Screenshot and code edit data
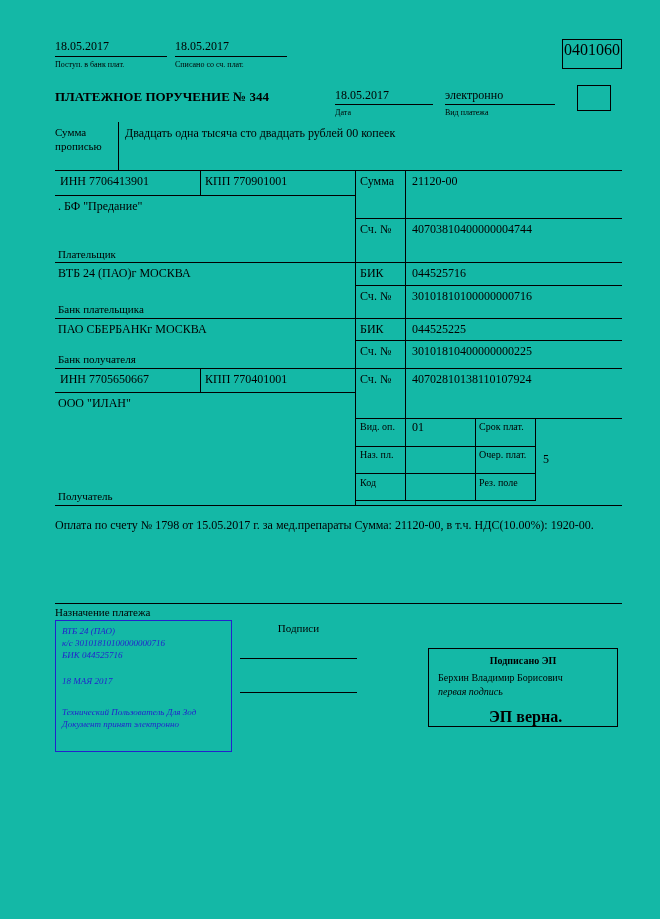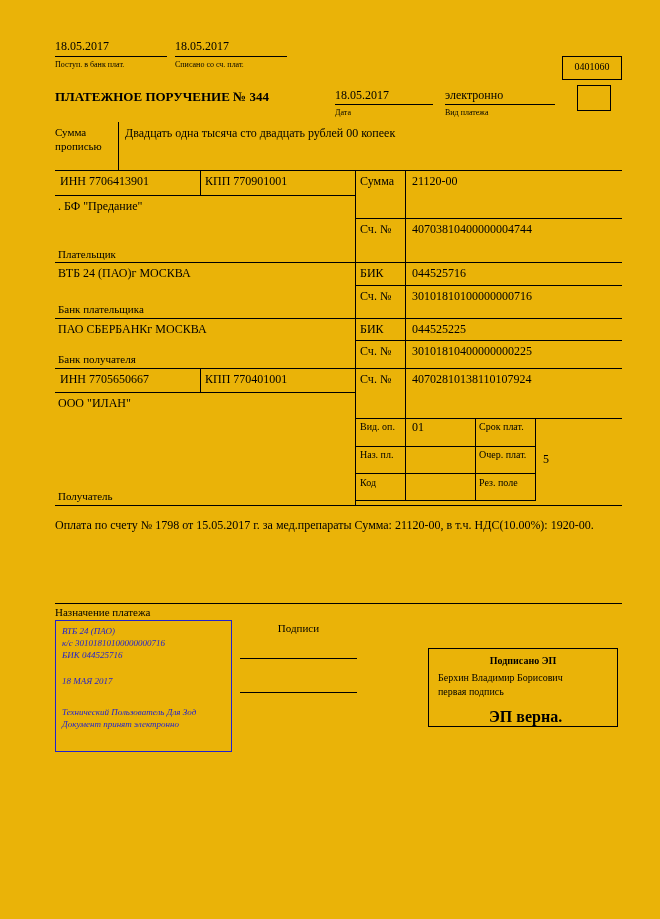--- a/index.html
+++ b/index.html
@@ -1,27 +1,27 @@
 <!DOCTYPE html>
 <html style="--color-stamp_blue: #2323cd;"><head>
 <meta charset="utf-8">
 <style>
   * { margin:0; padding:0; box-sizing:border-box; }
   html,body { background:#fff; }
   .page {
-    position:relative; width:660px; height:919px; background:#eab308;
+    position:relative; width:660px; height:919px; background:#14b8a6;
     font-family:"Liberation Serif","DejaVu Serif",serif; color:#000; overflow:hidden;
   }
   .t { position:absolute; font-size:12px; line-height:1.2; white-space:nowrap; }
   .wrap { white-space:normal; line-height:1.3; }
   .small { font-size:8px; }
   .f10 { font-size:10px;font-family:Liberation Serif, serif; }
   .f11 { font-size:11px; }
   .b { font-weight:700; }
-  .i { }
+  .i { font-style:italic; }
   .ctr { text-align:center; }
   .hl { position:absolute; height:1px; background:#000; }
   .vl { position:absolute; width:1px; background:#000; }
   .box { position:absolute; border:1px solid #000; }
   .bluebox {
     position:absolute; border:1px solid var(--color-stamp_blue,#2323cd);
     color:var(--color-stamp_blue,#2323cd);
     font-style:italic;
   }
   .bt { position:absolute; font-size:9px; line-height:1.2; white-space:nowrap; }
@@ -32,21 +32,21 @@
 <div class="page">
 
   <div class="t" style="left:55px;top:39px">18.05.2017</div>
   <div class="hl" style="left:55px;top:56px;width:112px"></div>
   <div class="t small" style="left:55px;top:60px">Поступ. в банк плат.</div>
 
   <div class="t" style="left:175px;top:39px">18.05.2017</div>
   <div class="hl" style="left:175px;top:56px;width:112px"></div>
   <div class="t small" style="left:175px;top:60px">Списано со сч. плат.</div>
 
-  <div class="box ctr" style="left:562px;top:56px;width:60px;height:24px;font-size:10px;line-height:19px">0401060</div>
+  <div class="box ctr" style="left:562px;top:39px;width:60px;height:30px;font-size:16px;line-height:19px">0401060</div>
 
   <div class="t b" style="left:55px;top:89px;font-size:13px">ПЛАТЕЖНОЕ ПОРУЧЕНИЕ № 344</div>
   <div class="t" style="left:335px;top:88px">18.05.2017</div>
   <div class="hl" style="left:335px;top:104px;width:98px"></div>
   <div class="t small" style="left:335px;top:108px">Дата</div>
   <div class="t" style="left:445px;top:88px">электронно</div>
   <div class="hl" style="left:445px;top:104px;width:110px"></div>
   <div class="t small" style="left:445px;top:108px">Вид платежа</div>
   <div class="box" style="left:577px;top:85px;width:34px;height:26px"></div>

**Task description:**
Retype every entry exactly as written. Leave the pictures out.

**Answer for the task:**
--- a/index.html
+++ b/index.html
@@ -1,27 +1,27 @@
 <!DOCTYPE html>
 <html style="--color-stamp_blue: #2323cd;"><head>
 <meta charset="utf-8">
 <style>
   * { margin:0; padding:0; box-sizing:border-box; }
   html,body { background:#fff; }
   .page {
-    position:relative; width:660px; height:919px; background:#eab308;
+    position:relative; width:660px; height:919px; background:#14b8a6;
     font-family:"Liberation Serif","DejaVu Serif",serif; color:#000; overflow:hidden;
   }
   .t { position:absolute; font-size:12px; line-height:1.2; white-space:nowrap; }
   .wrap { white-space:normal; line-height:1.3; }
   .small { font-size:8px; }
   .f10 { font-size:10px;font-family:Liberation Serif, serif; }
   .f11 { font-size:11px; }
   .b { font-weight:700; }
-  .i { }
+  .i { font-style:italic; }
   .ctr { text-align:center; }
   .hl { position:absolute; height:1px; background:#000; }
   .vl { position:absolute; width:1px; background:#000; }
   .box { position:absolute; border:1px solid #000; }
   .bluebox {
     position:absolute; border:1px solid var(--color-stamp_blue,#2323cd);
     color:var(--color-stamp_blue,#2323cd);
     font-style:italic;
   }
   .bt { position:absolute; font-size:9px; line-height:1.2; white-space:nowrap; }
@@ -32,21 +32,21 @@
 <div class="page">
 
   <div class="t" style="left:55px;top:39px">18.05.2017</div>
   <div class="hl" style="left:55px;top:56px;width:112px"></div>
   <div class="t small" style="left:55px;top:60px">Поступ. в банк плат.</div>
 
   <div class="t" style="left:175px;top:39px">18.05.2017</div>
   <div class="hl" style="left:175px;top:56px;width:112px"></div>
   <div class="t small" style="left:175px;top:60px">Списано со сч. плат.</div>
 
-  <div class="box ctr" style="left:562px;top:56px;width:60px;height:24px;font-size:10px;line-height:19px">0401060</div>
+  <div class="box ctr" style="left:562px;top:39px;width:60px;height:30px;font-size:16px;line-height:19px">0401060</div>
 
   <div class="t b" style="left:55px;top:89px;font-size:13px">ПЛАТЕЖНОЕ ПОРУЧЕНИЕ № 344</div>
   <div class="t" style="left:335px;top:88px">18.05.2017</div>
   <div class="hl" style="left:335px;top:104px;width:98px"></div>
   <div class="t small" style="left:335px;top:108px">Дата</div>
   <div class="t" style="left:445px;top:88px">электронно</div>
   <div class="hl" style="left:445px;top:104px;width:110px"></div>
   <div class="t small" style="left:445px;top:108px">Вид платежа</div>
   <div class="box" style="left:577px;top:85px;width:34px;height:26px"></div>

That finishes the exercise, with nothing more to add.